AUTHOR=Raita Yoshihiko , Camargo Carlos A. , Liang Liming , Hasegawa Kohei TITLE=Big Data, Data Science, and Causal Inference: A Primer for Clinicians JOURNAL=Frontiers in Medicine VOLUME=8 YEAR=2021 URL=https://www.frontiersin.org/journals/medicine/articles/10.3389/fmed.2021.678047 DOI=10.3389/fmed.2021.678047 ISSN=2296-858X ABSTRACT=

Clinicians handle a growing amount of clinical, biometric, and biomarker data. In this “big data” era, there is an emerging faith that the answer to all clinical and scientific questions reside in “big data” and that data will transform medicine into precision medicine. However, data by themselves are useless. It is the algorithms encoding causal reasoning and domain (e.g., clinical and biological) knowledge that prove transformative. The recent introduction of (health) data science presents an opportunity to re-think this data-centric view.
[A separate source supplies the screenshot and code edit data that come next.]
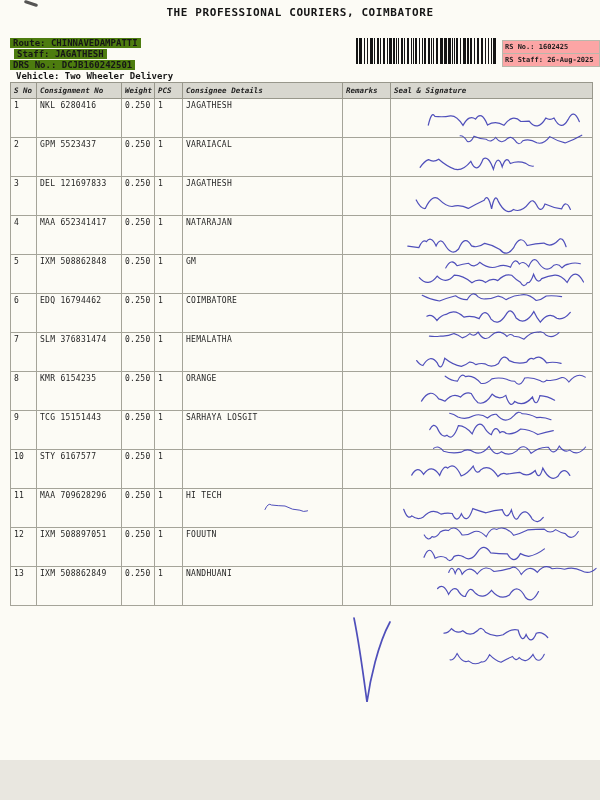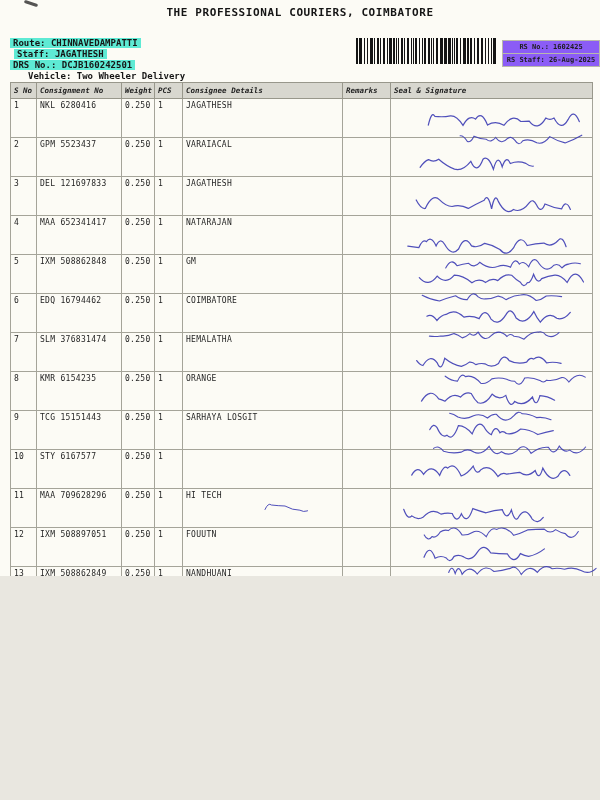--- a/index.html
+++ b/index.html
@@ -1,35 +1,35 @@
 <!DOCTYPE html>
 <html><head>
 <meta charset="utf-8">
 <style>
   html,body{margin:0;padding:0;}
   body{width:600px;height:800px;background:#e9e7e0;font-family:"DejaVu Sans Mono", monospace;}
-  .page{position:relative;width:600px;height:576px;background:#fcfbf5;overflow:hidden;}
+  .page{position:relative;width:600px;height:760px;background:#fcfbf5;overflow:hidden;}
 
   .title{position:absolute;top:6px;left:0;right:0;text-align:center;
          font-size:11px;font-weight:bold;letter-spacing:0.6px;color:#151515;}
   .subtitle{position:absolute;top:21px;left:0;right:0;text-align:center;
          font-size:10px;font-weight:bold;letter-spacing:0.2px;color:#1a1a1a;}
 
   .info-line{position:absolute;font-size:9px;font-weight:bold;color:#161616;white-space:pre;}
-  .hl{background:#5eead4;padding:0 3px;}
+  .hl{background:#4d7c0f;padding:0 3px;}
   #line-route{top:38px;left:10px;}
   #line-staff{top:49px;left:14px;}
   #line-drs{top:60px;left:10px;}
-  #line-vehicle{top:71px;left:28px;text-align:center;}
+  #line-vehicle{top:71px;left:16px;text-align:center;}
 
   #barcode{position:absolute;left:356px;top:38px;width:144px;height:26px;background:#fcfbf5;}
 
-  .rs-box{position:absolute;left:502px;width:92px;background:#8b5cf6;border:1px solid #b9b8ac;
+  .rs-box{position:absolute;left:502px;width:92px;background:#fca5a5;border:1px solid #b9b8ac;
           font-size:7px;line-height:10px;padding:1px 2px;white-space:nowrap;overflow:hidden;
-          color:#1d1d1d;font-weight:bold;text-align:center;}
+          color:#1d1d1d;font-weight:bold;}
   #rs-no{top:40px;}
   #rs-date{top:53px;}
 
   table{border-collapse:collapse;table-layout:fixed;position:absolute;left:10px;top:82px;width:582px;}
   th{background:#d8d7cf;border:1px solid #98978b;font-size:7.5px;font-weight:bold;
      text-align:left;padding:2px 3px;height:11px;color:#222;white-space:nowrap;overflow:hidden;font-style:italic;}
   td{border:1px solid #a5a499;font-size:8px;padding:2px 3px;height:34px;vertical-align:top;
      color:#1e1e1e;letter-spacing:0.3px;white-space:nowrap;overflow:visible;}
   td.sig-cell{position:relative;}
   svg.sig{position:absolute;left:4px;overflow:visible;}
For example, while precision medicine seeks to provide the right prevention and treatment strategy to the right patients at the right time, its realization cannot be achieved by algorithms that operate exclusively in data-driven prediction modes, as do most machine learning algorithms. Better understanding of data science and its tasks is vital to interpret findings and translate new discoveries into clinical practice. In this review, we first discuss the principles and major tasks of data science by organizing it into three defining tasks: (1) association and prediction, (2) intervention, and (3) counterfactual causal inference. Second, we review commonly-used data science tools with examples in the medical literature. Lastly, we outline current challenges and future directions in the fields of medicine, elaborating on how data science can enhance clinical effectiveness and inform medical practice. As machine learning algorithms become ubiquitous tools to handle quantitatively “big data,” their integration with causal reasoning and domain knowledge is instrumental to qualitatively transform medicine, which will, in turn, improve health outcomes of patients.